— Вполне, — нахмурилась я. — А почему?
— Потому что, — рявкнул мужчина, сжимая бокал в руке. — Не твое дело. Просто прими это к сведению. Эмилио, осмотри ее!
И меня снова изучили и обмазали, где посчитали нужным. После чего снова зажали между собой, беря в плен своими телами.
Безусловно, можно было поспорить, но не хотелось. Глаза налились тяжестью, и я провалилась в крепкий сон без сновидений, невзирая на одного мужчину в постели больше, чем я привыкла.
— Магдалена, — жаркий шепот на ухо и настойчивые руки по всему телу.

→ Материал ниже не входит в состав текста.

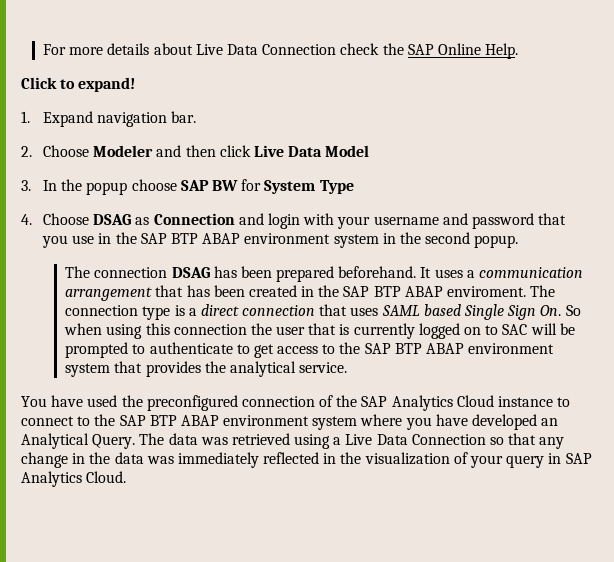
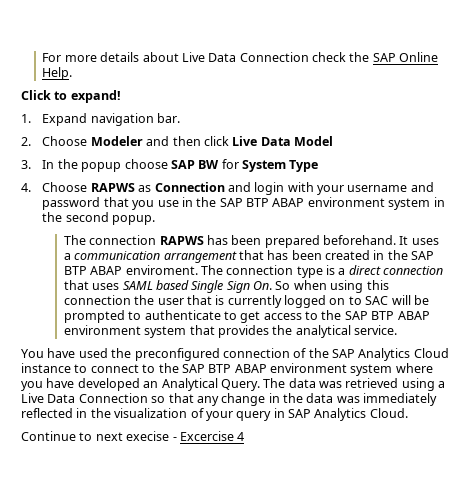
[93,214,132,225] DSAG -> [90,183,135,192] RAPWS
[171,267,210,278] DSAG -> [159,236,204,245] RAPWS
(127, 477) none -> [21,431,245,441] // Continue to next execise - Excercise 4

— Маруся, — пробормотала я, не желая просыпаться. Попробовала повернуться набок, натягивая на себя простыню.
— Девочка, — настырные руки проникли между ног, поглаживая, пощипывая, соблазняя.
— Женщина! — Ну, дух противоречия у меня. Стойкий.
— Женщина, — жадные ладони взяли в плен мои груди.
— Девочка мне все же нравится больше, — не открывая глаз, нахмурилась я. Я же говорю — дух противоречия.
— Как скажешь, дорогая, — заверил меня Филлипэ, вздергивая на четвереньки и проникая в податливое жаркое влагалище. — Ах, умница. Такая тугая и такая готовая.
В это время Эмилио свел вместе мои груди и вбивал себя между ними, нежно поглаживая и пощипывая соски.
Они опять имели меня одновременно, но почему-то это уже не вызывало у меня протеста или отторжения.
Сквозь ресницы я видела судорожно искаженное лицо Эмилио, которому до судорог, до выступающего пота, до дрожащих мускулов хотелось моего тела. Хотелось зверски брать, вколачиваться в меня — в любое место, лишь бы освободиться, получить свое удовольствие. Для меня это очевидно. Думаю, того же хотел и Филлипэ, который тем не менее старался не навредить, не поранить, не порвать.
Их постельные опыт и мастерство, выдержка и самодисциплина оказались выше всяких похвал. Если бы мне еще и не навязали этих парней насильно… Хотя, ведь все могло быть гораздо хуже.
Вспомнить только моего Николя…
При воспоминании об этом ничтожестве меня передернуло.
— Тебе больно? — мгновенно отреагировал Филлипэ. — Добавить смазки?
— Мне хорошо-о-о, — простонала я. — Продолжай. Не… ах!.. останавливайся!
— Я бы и не смог, — вбился в меня мужчина, затрагивая внутри чувствительную точку. Он дрожал, как загнанный породистый жеребец: — Черт! Как горячо!
— Филлипэ, — сжал зубы Эмилио. — Дай ей кончить! Не торопись…
После этих слов в душе растеклось теплое, благодарное чувство. Да, они грубили, заставляли, командовали, навязывались и принимали за меня решения. Но берегли. Берегли так, как никогда и никто в моей жизни. Берегли как пушинку, как родную душу, как зеницу ока, как огромную драгоценность. С чуткостью, вызывающей слезы.